A sex shop company owned by one of Britain’s richest men has been revealed as a client of controversial anti-piracy lawyers ACS:Law. Following an objection against a license renewal for one of its premises, the owning company complained that it was the target of a national campaign, and later withdrew its application and closed down the shop.
Another month, another backfire for UK anti-piracy lawyers ACS:Law and their porn client customers. This time the scheme, which sends “legal blackmail” letters to citizens accused of illicit file-sharing, appears to have sucked in David Sullivan, one of Britain’s richest men.
Sullivan, who previously owned the national newspapers the Daily Sport and Sunday Sport and is the current joint-chairman of West Ham United football club, is probably better known as one of the country’s most famous pornographers.
According to information provided to TorrentFreak and by BeingThreatened.com, a consumer group set up to assist those wrongfully accused of infringement by ACS:Law and other lawyers, a shop owned by one of Sullivan’s companies has become an unlikely victim in the ongoing and hugely controversial anti-filesharing scheme.
Following a request under the Freedom of Information Act, it has been revealed that Sullivan-owned Darker Enterprises Ltd, the company behind the Private chain of sex shops and pornographic outfit Sheptonhurst, applied earlier this year to have one of its sex shop licenses renewed.

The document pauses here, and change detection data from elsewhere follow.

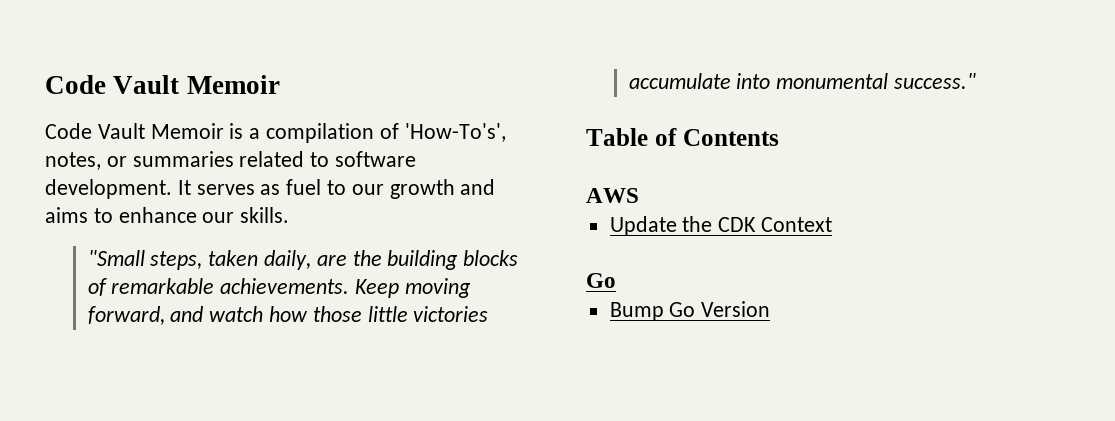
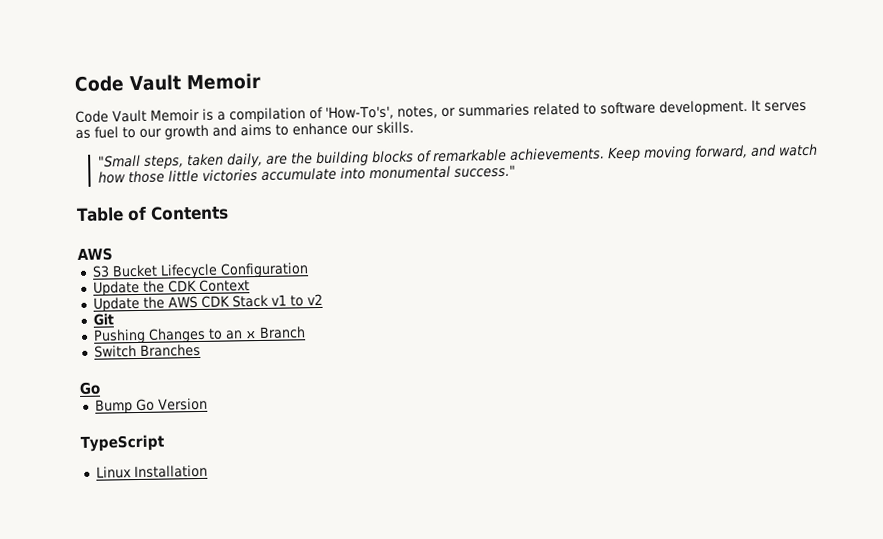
+ S3 Bucket Lifecycle Configuration
+ Update the AWS CDK Stack v1 to v2
+ Git
+ Pushing Changes to an x Branch
+ Switch Branches
+ TypeScript
+ Linux Installation

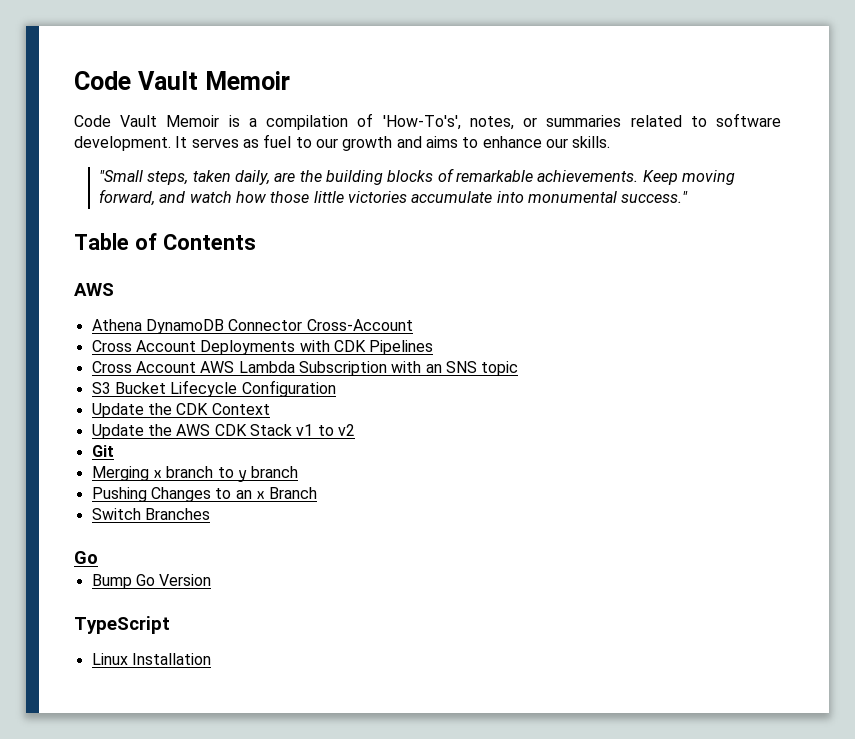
+ Athena DynamoDB Connector Cross-Account
+ Cross Account Deployments with CDK Pipelines
+ Cross Account AWS Lambda Subscription with an SNS topic
+ Merging x branch to y branch

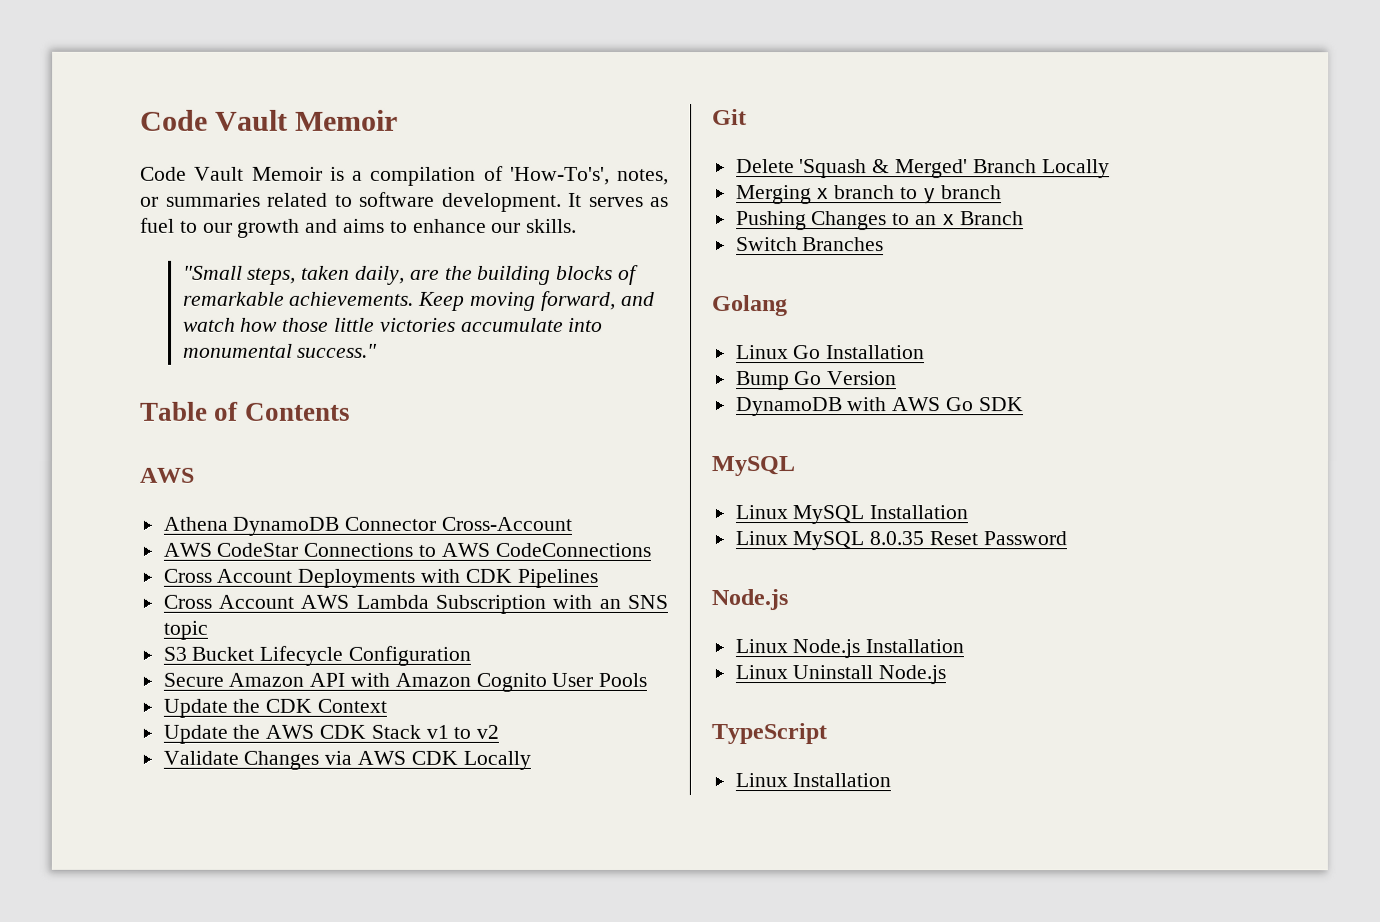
+ AWS CodeStar Connections to AWS CodeConnections
+ Secure Amazon API with Amazon Cognito User Pools
+ Validate Changes via AWS CDK Locally
  Git
+ Delete 'Squash & Merged' Branch Locally
  Switch Branches
- Go
+ Golang
+ Linux Go Installation
+ DynamoDB with AWS Go SDK
+ MySQL
+ Linux MySQL Installation
+ Linux MySQL 8.0.35 Reset Password
+ Node.js
+ Linux Node.js Installation
+ Linux Uninstall Node.js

“The sex shops operated by the chain must legally be licensed,” explains BeingThreatened spokesman James Bench. “This license must be renewed annually, the criteria are stringent and objections may be submitted by any member of the public based on the grounds set out in Schedule 3 of the Local Government (Miscellaneous Provisions) Act 1982.”
But the application didn’t go smoothly. An objection to the granting of the license was received citing several potential grounds for refusal. The first claim stated there had been an attempt to hide the real owners of the applicants in order to obtain a license. The second was that the Private Shops website previously supplied restricted videos via mail contrary to law, but it is the third element that will be of most interest to readers.
“Following the receipt by one north-west council of one such objection – which made direct reference to the scheme, describing it as one which ‘…bullies innocent individuals in respect of alleged file sharing of pornography…’ – Darker Enterprises has withdrawn their renewal application, closed the shop and left the town,” explains Bench.
Darker Enterprises didn’t go quietly though. The company has labeled the objection as “part of a National campaign which is based on half-truth and innuendo”.
“Sheptonhurst Ltd., which is a subsidiary of Darker Enterprises Ltd., was approached, along with a number of companies in the adult film industry, by a firm of solicitors offering to assist in tackling the problem of internet sharing of R18 [videos] on a no-win no-fee basis,” said the company on its connections with ACS:Law.
“There had been concerns for some time not only because of copyright infringement but also because of the likely detrimental effects of uncontrolled circulation of material that should be subject to controls,” they continued.
“The rights of enforcement were assigned to the solicitors concerned by a number of distributors. Once again, this decision was taken at an operational level. David Sullivan did not take part in this decision and, at the time of writing, is not even aware of it,” they added.
But it seems that although only a single shop has been affected at this point, the situation has the potential to snowball.
“The firm has to renew over a hundred licenses annually – a considerable liability. While they may feel that they have already been subject to a national campaign, the scope of their commercial vulnerability may yet become apparent,” explains BeingThreatened’s James Bench.
“In just the next two months license renewals are due in a further dozen towns including Stoke, Newport, Halifax, Bedford, Brent, Stevenage, Woking, Doncaster, Carlisle, Bolton, Brighton and Southampton,” he concludes.
Whether other complaints against those license renewals will be made on similar grounds is yet to be seen, but the huge scale of the scheme operated by ACS:Law means that they have made many thousands of enemies, of which many hundreds have already mobilized against them with endless complaints to a wide range of authorities.